A história do maior parafuso do mundo, da sua porca de aperto e dos afins.
A vida criou o maior parafuso do mundo, seguramente para aparafusar coisas enormes, empilhadas em cima uma das outras e aos olhos das tarefas, de modo a parecer forte, bruto, complexo e assustador, capaz de suportar tarefas de grande dimensão.
Certo dia estava o parafuso amparado, meio encostado e a tombar para um dos lados, com a sombra projectada que não só prolongava o tamanho como lhe conferia o efeito assustador.
Alguém perguntou se o parafuso não estaria incompleto. Que raios, quem inventa o parafuso cria também a porca... A porca? Sim a porca, a contra porca, a anilha e a porca de aperto.
Os ombros circundantes encolheram os ânimos por desconforto da dúvida.
Estava pois a tarefa incompleta.
Depois, alguém decidiu dar utilidade ao maior parafuso do mundo e criar um estudo para produzir uma porca a condizer, e assim, segundo as normas desconhecidas poder terminar o projecto.
Isso mesmo.
Uma para apertar, uma para suster e fazer aguentar a que apertava.
Depois disseram - E aquilo da anilha não é importante? Não ajudará para que o que será apertado, tenha ali uma espécie de guarda para não ferir com a força do aperto? Calculo que com tamanho equipamento seja necessária uma força superior.
Assim foi.
Os mestres ferreiros pegaram nas suas mestrias da sabedoria, do alcance dos braços e da força das mãos, e de lá surgiram umas peças equilibradas na harmonia e na simetria com que cada face se mostrava à que se escondia à sua frente. Três pares de faces, em ângulos alinhados até perfazerem um círculo sextavado de seis faces.
Ao lado do maior parafuso do mundo foi depositado uma porca, uma anilha e outra porca em tudo igual e gémea com a sua depositada em primeiro lugar. Uma apertava e a segunda amparava essa. Quando a força da primeira poderia ter necessidade de fraquejar, estaria ali costas com costas, a sua irmã gémea para não deixar descarrilar.
Uma dia o parafuso gigante deu de si, descaiu, rolo sobre as suas ranhuras sulcadas no corpo, quase tombou, rolou, rolou e em alerta a porca primeira cotovelou a anilha e esta tilintou, a porca segunda acusou o toque pelo ribombar da trovoada que se adivinhava.

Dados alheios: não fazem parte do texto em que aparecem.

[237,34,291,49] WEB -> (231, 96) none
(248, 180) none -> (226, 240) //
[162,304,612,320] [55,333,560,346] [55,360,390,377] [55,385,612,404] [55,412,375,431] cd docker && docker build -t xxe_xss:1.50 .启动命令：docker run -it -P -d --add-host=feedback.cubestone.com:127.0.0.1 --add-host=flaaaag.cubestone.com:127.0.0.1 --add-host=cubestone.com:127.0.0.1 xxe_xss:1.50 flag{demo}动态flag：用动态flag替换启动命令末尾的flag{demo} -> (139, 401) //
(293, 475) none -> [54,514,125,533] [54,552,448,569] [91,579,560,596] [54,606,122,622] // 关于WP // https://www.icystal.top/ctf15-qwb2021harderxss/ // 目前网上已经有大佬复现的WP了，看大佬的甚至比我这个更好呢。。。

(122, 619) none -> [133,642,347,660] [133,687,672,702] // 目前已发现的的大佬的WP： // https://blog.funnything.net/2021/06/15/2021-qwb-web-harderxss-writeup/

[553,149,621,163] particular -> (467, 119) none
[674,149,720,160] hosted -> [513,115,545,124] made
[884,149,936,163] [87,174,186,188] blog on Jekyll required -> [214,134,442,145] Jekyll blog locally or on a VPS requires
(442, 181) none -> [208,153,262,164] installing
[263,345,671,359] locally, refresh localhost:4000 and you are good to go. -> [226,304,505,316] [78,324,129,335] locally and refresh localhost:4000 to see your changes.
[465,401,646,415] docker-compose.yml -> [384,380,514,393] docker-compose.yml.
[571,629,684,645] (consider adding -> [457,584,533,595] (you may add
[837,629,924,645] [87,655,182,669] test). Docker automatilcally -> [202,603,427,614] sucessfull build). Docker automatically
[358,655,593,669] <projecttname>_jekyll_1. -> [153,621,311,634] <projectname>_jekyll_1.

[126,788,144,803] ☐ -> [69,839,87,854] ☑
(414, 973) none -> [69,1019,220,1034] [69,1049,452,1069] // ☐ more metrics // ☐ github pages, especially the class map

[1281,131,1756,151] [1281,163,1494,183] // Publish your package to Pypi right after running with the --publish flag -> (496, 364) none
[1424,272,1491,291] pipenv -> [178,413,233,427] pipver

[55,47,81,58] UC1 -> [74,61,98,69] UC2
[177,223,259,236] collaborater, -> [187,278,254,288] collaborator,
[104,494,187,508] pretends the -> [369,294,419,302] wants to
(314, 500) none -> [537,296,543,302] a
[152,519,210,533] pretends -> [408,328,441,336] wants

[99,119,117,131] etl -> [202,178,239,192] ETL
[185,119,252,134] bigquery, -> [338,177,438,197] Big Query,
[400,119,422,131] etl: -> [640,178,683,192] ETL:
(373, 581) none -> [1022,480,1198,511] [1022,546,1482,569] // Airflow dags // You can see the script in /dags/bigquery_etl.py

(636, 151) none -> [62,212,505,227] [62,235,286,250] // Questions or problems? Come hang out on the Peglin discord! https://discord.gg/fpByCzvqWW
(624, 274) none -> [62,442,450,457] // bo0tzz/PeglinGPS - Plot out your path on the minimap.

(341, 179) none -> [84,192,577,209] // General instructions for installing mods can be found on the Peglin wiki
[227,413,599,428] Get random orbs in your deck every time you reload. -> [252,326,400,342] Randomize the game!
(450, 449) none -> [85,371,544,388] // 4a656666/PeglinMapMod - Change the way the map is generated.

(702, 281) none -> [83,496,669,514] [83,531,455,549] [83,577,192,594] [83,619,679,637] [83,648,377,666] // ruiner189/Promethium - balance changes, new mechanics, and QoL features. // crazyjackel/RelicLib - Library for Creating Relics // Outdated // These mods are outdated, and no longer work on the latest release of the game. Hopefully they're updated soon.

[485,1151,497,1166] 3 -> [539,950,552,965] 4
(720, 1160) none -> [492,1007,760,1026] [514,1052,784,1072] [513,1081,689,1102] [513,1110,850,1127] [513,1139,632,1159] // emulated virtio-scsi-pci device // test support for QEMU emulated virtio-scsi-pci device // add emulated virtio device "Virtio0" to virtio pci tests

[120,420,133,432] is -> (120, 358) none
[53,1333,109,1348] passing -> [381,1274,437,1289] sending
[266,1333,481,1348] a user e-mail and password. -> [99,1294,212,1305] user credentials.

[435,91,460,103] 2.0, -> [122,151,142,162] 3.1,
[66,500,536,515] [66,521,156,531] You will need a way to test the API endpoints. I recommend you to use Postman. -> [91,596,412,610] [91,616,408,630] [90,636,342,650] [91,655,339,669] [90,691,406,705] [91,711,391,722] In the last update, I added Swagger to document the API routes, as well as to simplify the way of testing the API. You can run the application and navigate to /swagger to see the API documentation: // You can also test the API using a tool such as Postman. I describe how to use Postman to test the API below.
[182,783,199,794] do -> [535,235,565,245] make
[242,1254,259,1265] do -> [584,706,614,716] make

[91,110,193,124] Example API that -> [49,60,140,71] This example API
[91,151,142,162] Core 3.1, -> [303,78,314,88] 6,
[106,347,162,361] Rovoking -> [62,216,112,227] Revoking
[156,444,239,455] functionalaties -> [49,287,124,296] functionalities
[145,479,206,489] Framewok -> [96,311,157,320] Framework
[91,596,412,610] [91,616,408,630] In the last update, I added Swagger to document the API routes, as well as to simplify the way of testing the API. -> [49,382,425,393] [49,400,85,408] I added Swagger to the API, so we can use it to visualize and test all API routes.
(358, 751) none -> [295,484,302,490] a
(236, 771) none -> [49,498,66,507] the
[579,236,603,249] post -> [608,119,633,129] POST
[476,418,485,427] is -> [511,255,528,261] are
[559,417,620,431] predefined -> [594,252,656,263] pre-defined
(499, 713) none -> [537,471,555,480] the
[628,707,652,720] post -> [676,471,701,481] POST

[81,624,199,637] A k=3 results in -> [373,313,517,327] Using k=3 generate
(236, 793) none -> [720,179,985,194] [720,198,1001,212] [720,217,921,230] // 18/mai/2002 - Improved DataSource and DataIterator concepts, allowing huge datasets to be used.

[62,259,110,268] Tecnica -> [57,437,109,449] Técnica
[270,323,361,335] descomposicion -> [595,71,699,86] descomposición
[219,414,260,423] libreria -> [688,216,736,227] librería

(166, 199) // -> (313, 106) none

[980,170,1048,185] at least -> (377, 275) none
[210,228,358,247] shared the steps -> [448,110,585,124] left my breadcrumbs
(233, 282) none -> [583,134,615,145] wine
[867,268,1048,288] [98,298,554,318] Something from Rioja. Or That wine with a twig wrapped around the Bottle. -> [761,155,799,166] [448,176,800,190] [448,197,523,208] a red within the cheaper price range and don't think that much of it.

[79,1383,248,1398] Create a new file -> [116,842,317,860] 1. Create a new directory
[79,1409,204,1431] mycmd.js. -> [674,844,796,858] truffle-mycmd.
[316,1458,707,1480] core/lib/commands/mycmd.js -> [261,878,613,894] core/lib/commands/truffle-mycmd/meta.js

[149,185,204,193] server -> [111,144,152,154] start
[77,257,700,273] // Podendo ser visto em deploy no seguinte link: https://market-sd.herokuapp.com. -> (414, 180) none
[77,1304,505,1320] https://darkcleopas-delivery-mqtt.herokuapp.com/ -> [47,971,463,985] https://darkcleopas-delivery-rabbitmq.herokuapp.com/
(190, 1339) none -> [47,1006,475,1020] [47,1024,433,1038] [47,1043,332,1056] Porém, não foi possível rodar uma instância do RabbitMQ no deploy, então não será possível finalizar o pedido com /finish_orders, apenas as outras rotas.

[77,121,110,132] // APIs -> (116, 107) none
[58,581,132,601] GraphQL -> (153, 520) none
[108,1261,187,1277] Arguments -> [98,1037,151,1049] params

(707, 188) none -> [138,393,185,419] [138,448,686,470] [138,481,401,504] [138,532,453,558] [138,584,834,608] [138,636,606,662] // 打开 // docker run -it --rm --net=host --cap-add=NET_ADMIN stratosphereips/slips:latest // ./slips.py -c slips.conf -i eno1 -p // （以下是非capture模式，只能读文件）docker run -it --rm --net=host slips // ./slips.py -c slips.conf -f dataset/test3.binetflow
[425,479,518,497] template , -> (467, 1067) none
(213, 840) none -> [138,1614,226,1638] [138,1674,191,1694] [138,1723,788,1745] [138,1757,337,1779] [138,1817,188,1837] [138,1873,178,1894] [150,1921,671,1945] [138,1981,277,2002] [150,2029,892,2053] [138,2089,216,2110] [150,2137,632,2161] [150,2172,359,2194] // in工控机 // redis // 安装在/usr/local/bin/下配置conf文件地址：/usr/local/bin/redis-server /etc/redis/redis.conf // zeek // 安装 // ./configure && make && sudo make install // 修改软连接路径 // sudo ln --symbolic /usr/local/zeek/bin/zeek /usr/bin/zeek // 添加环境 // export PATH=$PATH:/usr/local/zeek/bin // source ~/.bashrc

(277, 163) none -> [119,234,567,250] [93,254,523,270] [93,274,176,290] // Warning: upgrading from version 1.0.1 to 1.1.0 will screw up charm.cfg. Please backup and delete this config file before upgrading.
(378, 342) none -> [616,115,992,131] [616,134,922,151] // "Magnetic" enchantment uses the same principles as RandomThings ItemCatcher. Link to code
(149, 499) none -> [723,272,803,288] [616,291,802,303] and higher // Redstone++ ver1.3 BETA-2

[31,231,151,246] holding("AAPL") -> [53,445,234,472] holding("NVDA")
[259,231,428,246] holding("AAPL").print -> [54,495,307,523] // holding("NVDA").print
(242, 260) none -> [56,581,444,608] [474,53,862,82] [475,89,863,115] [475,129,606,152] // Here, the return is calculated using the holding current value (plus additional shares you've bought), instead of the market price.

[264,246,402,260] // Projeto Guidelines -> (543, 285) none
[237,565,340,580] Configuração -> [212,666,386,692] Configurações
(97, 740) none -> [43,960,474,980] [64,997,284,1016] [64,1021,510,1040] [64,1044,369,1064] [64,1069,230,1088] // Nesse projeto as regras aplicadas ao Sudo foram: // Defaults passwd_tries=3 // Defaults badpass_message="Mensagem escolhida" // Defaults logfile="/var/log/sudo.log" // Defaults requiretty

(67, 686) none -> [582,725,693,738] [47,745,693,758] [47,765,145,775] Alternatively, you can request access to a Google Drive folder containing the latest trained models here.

Lá longe, tão longe quanto os olhos podiam alcançar, os céus destinavam a anunciada chegada de dias sombrios, com ventos contrários, chuva tocada a pedra de granizo que mais pareciam lascas de granito a espirrar contra a terra.
Caiu a tempestade. Uma tempestade de que não há memória. Os velhos ferreiros diziam que era pior que aquelas faladas de boca em boca e que foram parar à escrita das linhas bíblicas.
Para que a tempestade seja severa é necessário descarregar a força dessa vontade, só assim ela alivia as nervuras dos elementos destruidores...
Encharcam-se as terras, galgam as ribeiras em rios furiosos, chegam as chapadas do vento, relâmpagos e trovoadas, trovoadas e relâmpagos, gritos todos mudos e surdos.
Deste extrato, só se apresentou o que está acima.